:: TRY IT ::
The records are to be reproduced verbatim.
** Opening RECORDS SHOWN block **
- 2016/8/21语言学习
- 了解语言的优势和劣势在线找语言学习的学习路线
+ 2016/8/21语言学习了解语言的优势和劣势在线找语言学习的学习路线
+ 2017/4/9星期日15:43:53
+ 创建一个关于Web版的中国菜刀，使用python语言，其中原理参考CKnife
** Closing RECORDS SHOWN block **
:: YOUR RESPONSE ::
- 2016/8/21语言学习
- 了解语言的优势和劣势在线找语言学习的学习路线
+ 2016/8/21语言学习了解语言的优势和劣势在线找语言学习的学习路线
+ 2017/4/9星期日15:43:53
+ 创建一个关于Web版的中国菜刀，使用python语言，其中原理参考CKnife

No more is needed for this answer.